What the task asks -> Since the copy must match the original, write out each record word for word, skipping only the pictures.

The data ->
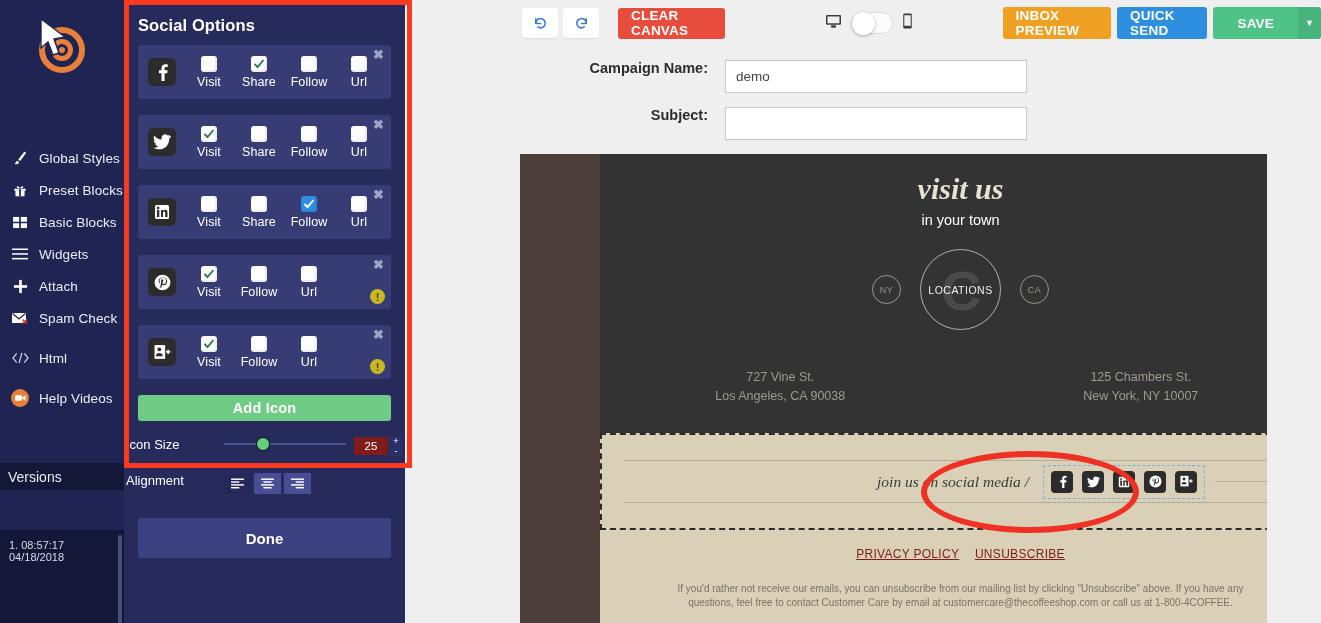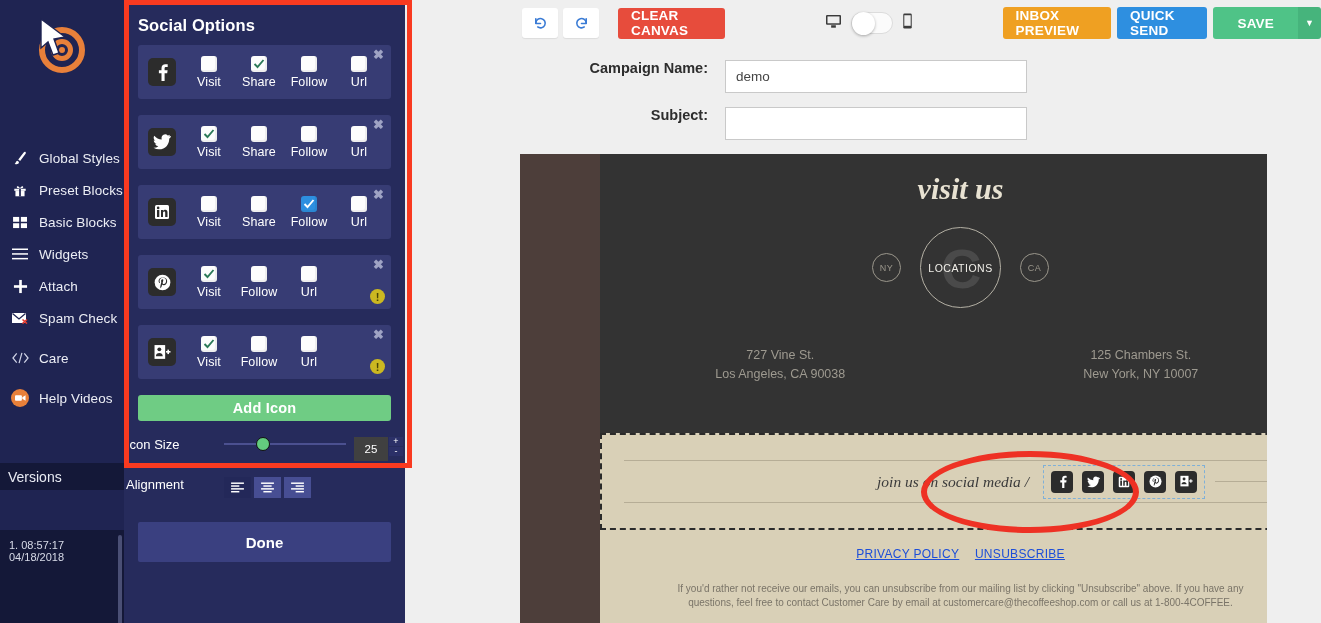--- a/index.html
+++ b/index.html
@@ -119,21 +119,21 @@
   }
   .ctrlrow { display: flex; padding: 0 2px; margin-top: 16px; }
   .ctrl-lbl { font-size: 13px; color: #fff; width: 98px; flex: 0 0 auto; }
   .slider { position: relative; flex: 1; height: 14px; display: flex; align-items: center; }
   .slider .track { position: absolute; left: 0; right: 0; height: 2px; background: #4b5090; }
   .slider .knob {
     position: absolute; left: 26%; width: 14px; height: 14px; border-radius: 50%;
     background: #63cc7e; border: 1.5px solid #111; cursor: pointer;
   }
   .numbox {
-    width: 34px; height: 24px; background: #404040; color: #fff; font-size: 11.5px;
+    width: 34px; height: 18px; background: #7f1d1d; color: #fff; font-size: 11.5px;
     display: flex; align-items: center; justify-content: center; margin-left: 8px;
   }
   .plusminus { display: flex; flex-direction: column; margin-left: 1px; }
   .pm {
     width: 14px; height: 9px; background: #2b3068; color: #fff; font-size: 9px;
     display: flex; align-items: center; justify-content: center; cursor: pointer;
     margin-bottom: 1px; line-height: 1;
   }
   .alignbtns { display: flex; }
   .alignbtn {
@@ -246,21 +246,21 @@
     width: 22px; height: 22px; border-radius: 4px; background: #2c2c2c;
     display: flex; align-items: center; justify-content: center;
     color: #fff; margin-right: 9px; cursor: pointer;
   }
   .sbtn:last-child { margin-right: 0; }
 
   .legal {
     position: absolute; left: 80px; top: 376px; width: 721px; height: 93px;
     background: #d9d0b7; text-align: center; padding-top: 17px;
   }
-  .legal-links { font-size: 12px; color: #1d4ed8; letter-spacing: .3px; }
+  .legal-links { font-size: 12px; color: #7f1d1d; letter-spacing: .3px; }
   .legal-links span { text-decoration: underline; cursor: pointer; margin: 0 6px; }
   .legal-text {
     font-size: 10px; color: #7a7468; line-height: 14px; margin-top: 21px;
     padding: 0 62px;
   }
 
   .redcircle {
     position: absolute; left: 921px; top: 451px; width: 218px; height: 82px;
     border: 6px solid #ee3124; border-radius: 50%; z-index: 30; pointer-events: none;
   }
@@ -341,21 +341,21 @@
             </svg>
         </span>
         <span class="lbl">Spam Check</span>
       </div>
       <div class="navitem gap">
         <span class="ico">
           <svg width="17" height="12" viewBox="0 0 18 12">
               <path d="M5 1 L1 6 L5 11 M13 1 L17 6 L13 11 M10.5 0.5 L7.5 11.5" stroke="#cfd3e6" stroke-width="1.3" fill="none"></path>
             </svg>
         </span>
-        <span class="lbl">Care</span>
+        <span class="lbl">Html</span>
       </div>
       <div class="navitem gap">
         <span class="ico">
           <span class="ico-vid">
             <svg width="11" height="8" viewBox="0 0 12 8">
                 <rect x="0" y="1" width="7.5" height="6" rx="1" fill="#fff"></rect>
                 <path d="M8 3.2 L11.5 1 L11.5 7 L8 4.8 Z" fill="#fff"></path>
               </svg>
           </span>
         </span>
@@ -666,20 +666,21 @@
       <div class="metalabel">Subject:</div>
       <input class="metainput" value="" style="">
     </div>
   </div>
 
   <div class="canvaswrap">
     <div class="canvas-brown"></div>
     <div class="canvas-main">
 
       <div class="visit-title">visit us</div>
+      <div class="visit-sub">in your town</div>
 
       <div class="loc-wrap">
         <div class="loc-small">NY</div>
         <div class="loc-big">
           <span class="bigC">C</span>
           <span class="txt">LOCATIONS</span>
         </div>
         <div class="loc-small">CA</div>
       </div>
 

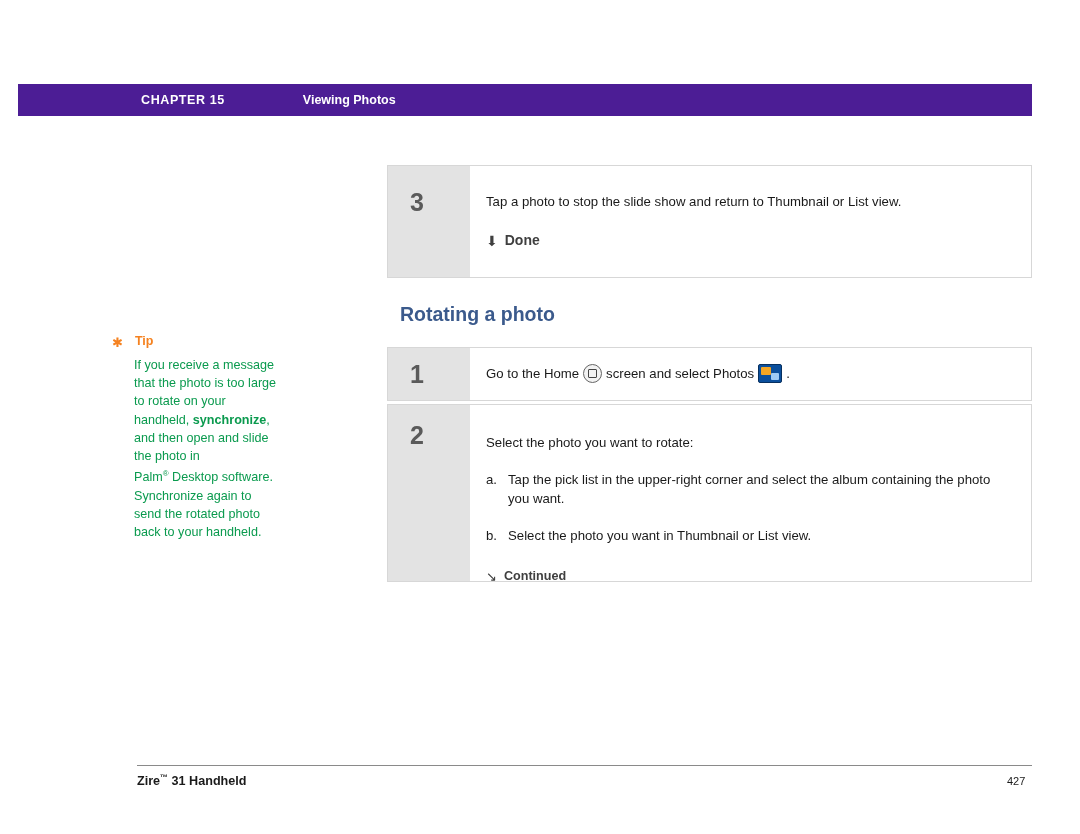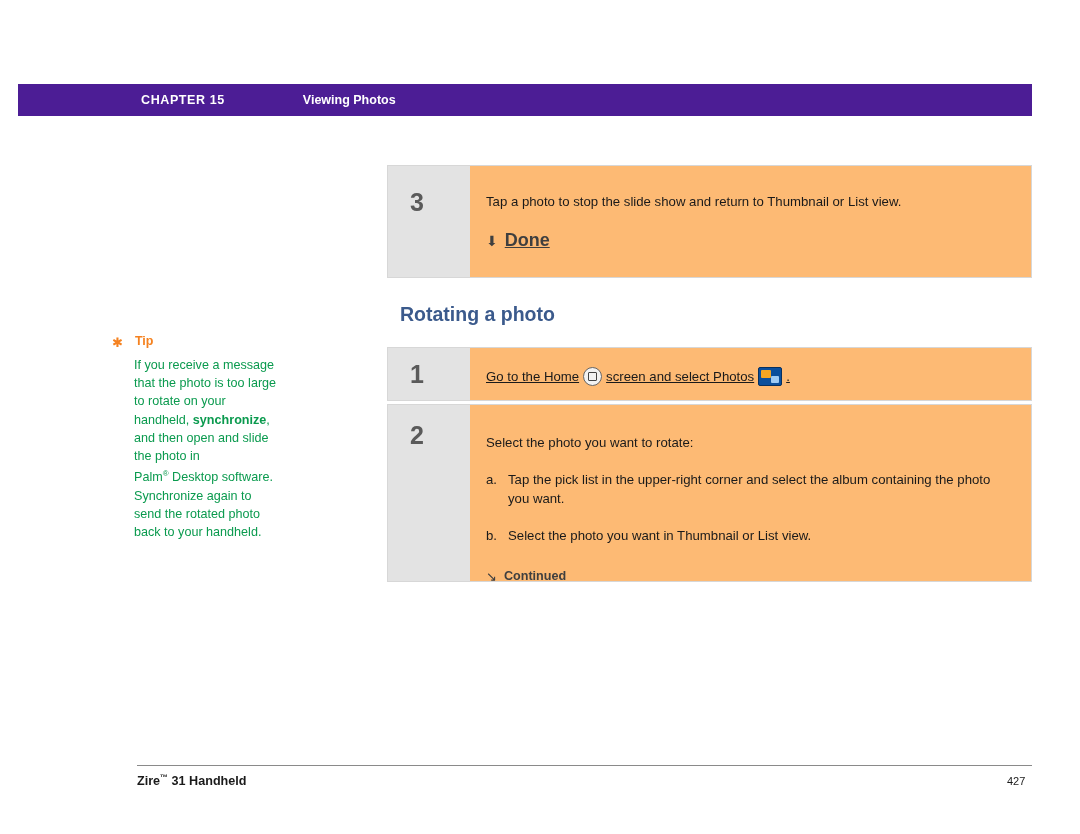--- a/index.html
+++ b/index.html
@@ -92,21 +92,21 @@
     background: #e3e3e3;
     color: #5a5a5a;
     font-size: 25px;
     font-weight: bold;
     padding-top: 18px;
     padding-left: 22px;
     box-sizing: border-box;
   }
   .step-body-cell {
     flex: 1 1 auto;
-    background: #fdba74;
+    background: #ffffff;
     padding: 20px 16px 14px 16px;
     box-sizing: border-box;
     font-size: 13.2px;
     color: #1a1a1a;
     line-height: 19px;
   }
 
   
   #table-step3 {
     left: 387px;
@@ -124,24 +124,23 @@
     align-items: center;
     margin-top: 20px;
   }
   .done-arrow {
     font-size: 14px;
     color: #3f3f3f;
     margin-right: 7px;
     line-height: 14px;
   }
   .done-label {
-    font-size: 18px;
+    font-size: 14px;
     font-weight: bold;
     color: #3f3f3f;
-    text-decoration: underline;
   }
 
   
   .section-heading {
     position: absolute;
     left: 400px;
     top: 303px;
     font-size: 19.5px;
     font-weight: bold;
     color: #3b5a8c;
@@ -153,23 +152,22 @@
     top: 347px;
     width: 645px;
     height: 54px;
     border: 1px solid #d7d7d7;
     box-sizing: border-box;
   }
   #table-step1 .step-num-cell { padding-top: 12px; }
   #table-step1 .step-body-cell {
     padding-top: 16px;
     display: flex;
-    align-items: flex-end;
+    align-items: flex-start;
     flex-wrap: wrap;
-    text-decoration: underline;
   }
 
   .inline-icon-home {
     display: inline-block;
     width: 17px;
     height: 17px;
     border-radius: 50%;
     background: #f2f2f2;
     border: 1.2px solid #666;
     margin: 0 4px;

Solution ->
--- a/index.html
+++ b/index.html
@@ -119,21 +119,21 @@
   }
   .ctrlrow { display: flex; padding: 0 2px; margin-top: 16px; }
   .ctrl-lbl { font-size: 13px; color: #fff; width: 98px; flex: 0 0 auto; }
   .slider { position: relative; flex: 1; height: 14px; display: flex; align-items: center; }
   .slider .track { position: absolute; left: 0; right: 0; height: 2px; background: #4b5090; }
   .slider .knob {
     position: absolute; left: 26%; width: 14px; height: 14px; border-radius: 50%;
     background: #63cc7e; border: 1.5px solid #111; cursor: pointer;
   }
   .numbox {
-    width: 34px; height: 24px; background: #404040; color: #fff; font-size: 11.5px;
+    width: 34px; height: 18px; background: #7f1d1d; color: #fff; font-size: 11.5px;
     display: flex; align-items: center; justify-content: center; margin-left: 8px;
   }
   .plusminus { display: flex; flex-direction: column; margin-left: 1px; }
   .pm {
     width: 14px; height: 9px; background: #2b3068; color: #fff; font-size: 9px;
     display: flex; align-items: center; justify-content: center; cursor: pointer;
     margin-bottom: 1px; line-height: 1;
   }
   .alignbtns { display: flex; }
   .alignbtn {
@@ -246,21 +246,21 @@
     width: 22px; height: 22px; border-radius: 4px; background: #2c2c2c;
     display: flex; align-items: center; justify-content: center;
     color: #fff; margin-right: 9px; cursor: pointer;
   }
   .sbtn:last-child { margin-right: 0; }
 
   .legal {
     position: absolute; left: 80px; top: 376px; width: 721px; height: 93px;
     background: #d9d0b7; text-align: center; padding-top: 17px;
   }
-  .legal-links { font-size: 12px; color: #1d4ed8; letter-spacing: .3px; }
+  .legal-links { font-size: 12px; color: #7f1d1d; letter-spacing: .3px; }
   .legal-links span { text-decoration: underline; cursor: pointer; margin: 0 6px; }
   .legal-text {
     font-size: 10px; color: #7a7468; line-height: 14px; margin-top: 21px;
     padding: 0 62px;
   }
 
   .redcircle {
     position: absolute; left: 921px; top: 451px; width: 218px; height: 82px;
     border: 6px solid #ee3124; border-radius: 50%; z-index: 30; pointer-events: none;
   }
@@ -341,21 +341,21 @@
             </svg>
         </span>
         <span class="lbl">Spam Check</span>
       </div>
       <div class="navitem gap">
         <span class="ico">
           <svg width="17" height="12" viewBox="0 0 18 12">
               <path d="M5 1 L1 6 L5 11 M13 1 L17 6 L13 11 M10.5 0.5 L7.5 11.5" stroke="#cfd3e6" stroke-width="1.3" fill="none"></path>
             </svg>
         </span>
-        <span class="lbl">Care</span>
+        <span class="lbl">Html</span>
       </div>
       <div class="navitem gap">
         <span class="ico">
           <span class="ico-vid">
             <svg width="11" height="8" viewBox="0 0 12 8">
                 <rect x="0" y="1" width="7.5" height="6" rx="1" fill="#fff"></rect>
                 <path d="M8 3.2 L11.5 1 L11.5 7 L8 4.8 Z" fill="#fff"></path>
               </svg>
           </span>
         </span>
@@ -666,20 +666,21 @@
       <div class="metalabel">Subject:</div>
       <input class="metainput" value="" style="">
     </div>
   </div>
 
   <div class="canvaswrap">
     <div class="canvas-brown"></div>
     <div class="canvas-main">
 
       <div class="visit-title">visit us</div>
+      <div class="visit-sub">in your town</div>
 
       <div class="loc-wrap">
         <div class="loc-small">NY</div>
         <div class="loc-big">
           <span class="bigC">C</span>
           <span class="txt">LOCATIONS</span>
         </div>
         <div class="loc-small">CA</div>
       </div>
 

--- a/index.html
+++ b/index.html
@@ -92,21 +92,21 @@
     background: #e3e3e3;
     color: #5a5a5a;
     font-size: 25px;
     font-weight: bold;
     padding-top: 18px;
     padding-left: 22px;
     box-sizing: border-box;
   }
   .step-body-cell {
     flex: 1 1 auto;
-    background: #fdba74;
+    background: #ffffff;
     padding: 20px 16px 14px 16px;
     box-sizing: border-box;
     font-size: 13.2px;
     color: #1a1a1a;
     line-height: 19px;
   }
 
   
   #table-step3 {
     left: 387px;
@@ -124,24 +124,23 @@
     align-items: center;
     margin-top: 20px;
   }
   .done-arrow {
     font-size: 14px;
     color: #3f3f3f;
     margin-right: 7px;
     line-height: 14px;
   }
   .done-label {
-    font-size: 18px;
+    font-size: 14px;
     font-weight: bold;
     color: #3f3f3f;
-    text-decoration: underline;
   }
 
   
   .section-heading {
     position: absolute;
     left: 400px;
     top: 303px;
     font-size: 19.5px;
     font-weight: bold;
     color: #3b5a8c;
@@ -153,23 +152,22 @@
     top: 347px;
     width: 645px;
     height: 54px;
     border: 1px solid #d7d7d7;
     box-sizing: border-box;
   }
   #table-step1 .step-num-cell { padding-top: 12px; }
   #table-step1 .step-body-cell {
     padding-top: 16px;
     display: flex;
-    align-items: flex-end;
+    align-items: flex-start;
     flex-wrap: wrap;
-    text-decoration: underline;
   }
 
   .inline-icon-home {
     display: inline-block;
     width: 17px;
     height: 17px;
     border-radius: 50%;
     background: #f2f2f2;
     border: 1.2px solid #666;
     margin: 0 4px;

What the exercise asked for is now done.